Work to be completed:
Your answer should be the lines below from the one holding "40 C38 38 48" through the one holding "60 C56 56 60", copied exactly and with nothing else.

- - - -

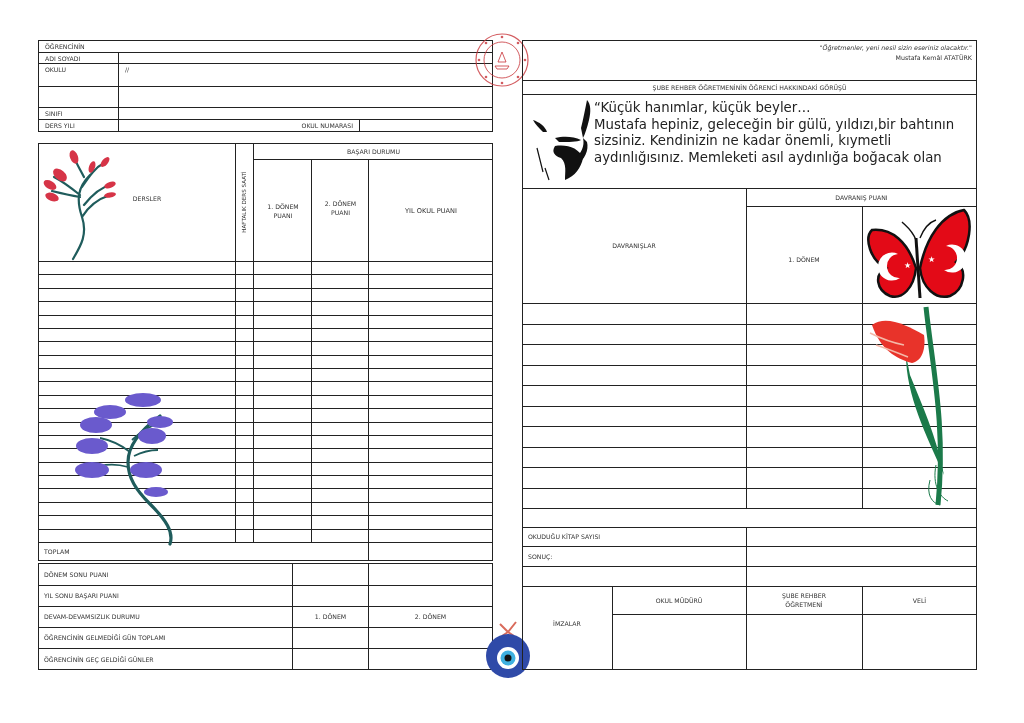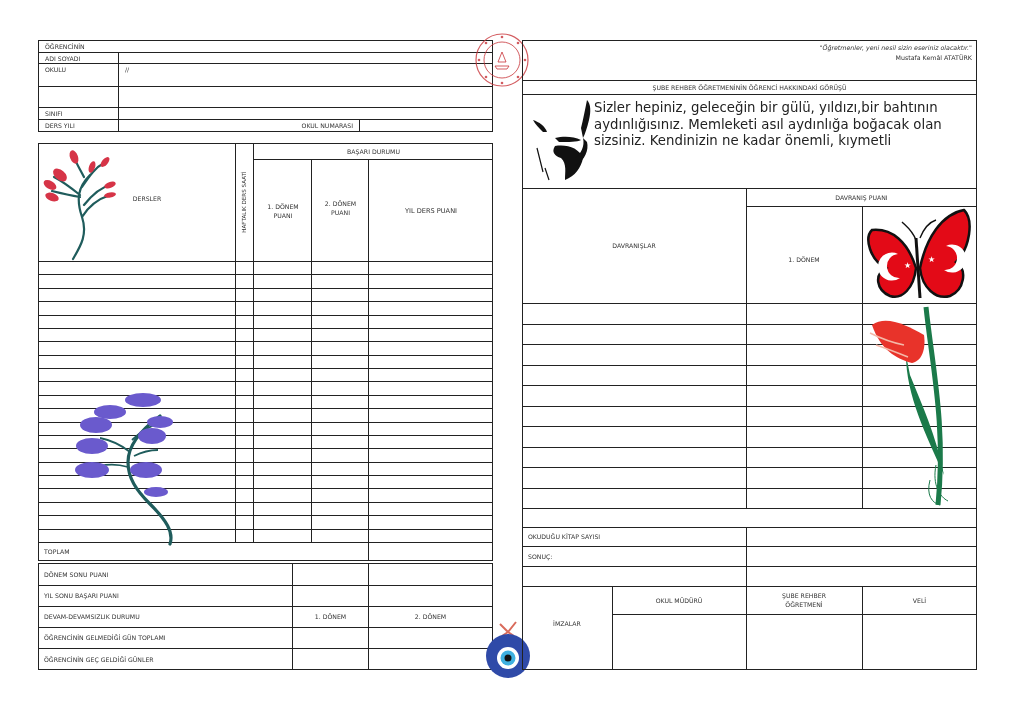--- a/index.html
+++ b/index.html
@@ -75,21 +75,21 @@
   <div class="cell ctr" style="left:253px;top:143px;width:240px;height:17px;border-top:none;border-right:none;">
     <span>BAŞARI DURUMU</span>
   </div>
   <div class="cell ctr" style="left:253px;top:159px;width:59px;height:102px;border-right:none;border-bottom:none;">
     <span style="width:38px;line-height:9px;">1. DÖNEM PUANI</span>
   </div>
   <div class="cell ctr" style="left:311px;top:159px;width:58px;height:102px;border-right:none;border-bottom:none;">
     <span style="width:38px;line-height:9px;margin-top:-6px;">2. DÖNEM PUANI</span>
   </div>
   <div class="cell ctr" style="left:368px;top:159px;width:125px;height:102px;border-right:none;border-bottom:none;">
-    <span style="font-size:6.6px;">YIL DERS PUANI</span>
+    <span style="font-size:6.6px;">YIL OKUL PUANI</span>
   </div>
   <div class="vline" style="left:311px;top:159px;height:383px;"></div>
   <div class="vline" style="left:368px;top:159px;height:402px;"></div>
 
   <div id="lesson-rows">
       <div class="hline" style="left: 38px; top: 261px; width: 455px;"></div>
       <div class="cell" style="left: 38px; top: 261px; width: 455px; height: 13.381px; border: none;"></div>
       <div class="hline" style="left: 38px; top: 274.381px; width: 455px;"></div>
       <div class="cell" style="left: 38px; top: 274.381px; width: 455px; height: 13.381px; border: none;"></div>
       <div class="hline" style="left: 38px; top: 287.762px; width: 455px;"></div>
@@ -238,23 +238,24 @@
   <svg class="deco" style="left:525px;top:98px;" width="70" height="86" viewBox="0 0 70 86">
     <path d="M62 2 C66 6 66 14 64 22 C62 30 60 36 58 40 L56 30 C58 22 60 12 62 2 Z" fill="#111"></path>
     <path d="M8 22 C14 24 20 28 22 34 L18 34 C14 30 10 26 8 22 Z" fill="#111"></path>
     <path d="M30 40 C38 38 48 38 56 42 C52 44 44 44 34 44 Z" fill="#111"></path>
     <path d="M30 48 C42 46 54 50 58 60 C56 70 50 78 40 82 C40 74 42 66 36 60 C30 58 26 54 30 48 Z" fill="#111"></path>
     <path d="M50 60 C56 56 60 48 58 40 L62 44 C64 52 60 62 50 68 Z" fill="#111"></path>
     <path d="M12 50 L18 74 M20 70 L24 82" stroke="#111" stroke-width="1.2"></path>
   </svg>
 
   <div class="quote-text">
-    <div>Sizler hepiniz, geleceğin bir gülü, yıldızı,bir bahtının</div>
+    <div>“Küçük hanımlar, küçük beyler…</div>
+    <div>Mustafa hepiniz, geleceğin bir gülü, yıldızı,bir bahtının</div>
+    <div>sizsiniz. Kendinizin ne kadar önemli, kıymetli</div>
     <div>aydınlığısınız. Memleketi asıl aydınlığa boğacak olan</div>
-    <div>sizsiniz. Kendinizin ne kadar önemli, kıymetli</div>
   </div>
 
   <div class="hline" style="left:522px;top:188px;width:455px;"></div>
   <div class="vline" style="left:746px;top:188px;height:320px;"></div>
   <div class="vline" style="left:862px;top:206px;height:302px;"></div>
 
   <div class="cell ctr" style="left:522px;top:188px;width:224px;height:115px;border:none;">
     <span>DAVRANIŞLAR</span>
   </div>
   <div class="cell ctr" style="left:746px;top:188px;width:231px;height:18px;border:none;">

- - - -

Answer to this exercise:
     <path d="M30 40 C38 38 48 38 56 42 C52 44 44 44 34 44 Z" fill="#111"></path>
     <path d="M30 48 C42 46 54 50 58 60 C56 70 50 78 40 82 C40 74 42 66 36 60 C30 58 26 54 30 48 Z" fill="#111"></path>
     <path d="M50 60 C56 56 60 48 58 40 L62 44 C64 52 60 62 50 68 Z" fill="#111"></path>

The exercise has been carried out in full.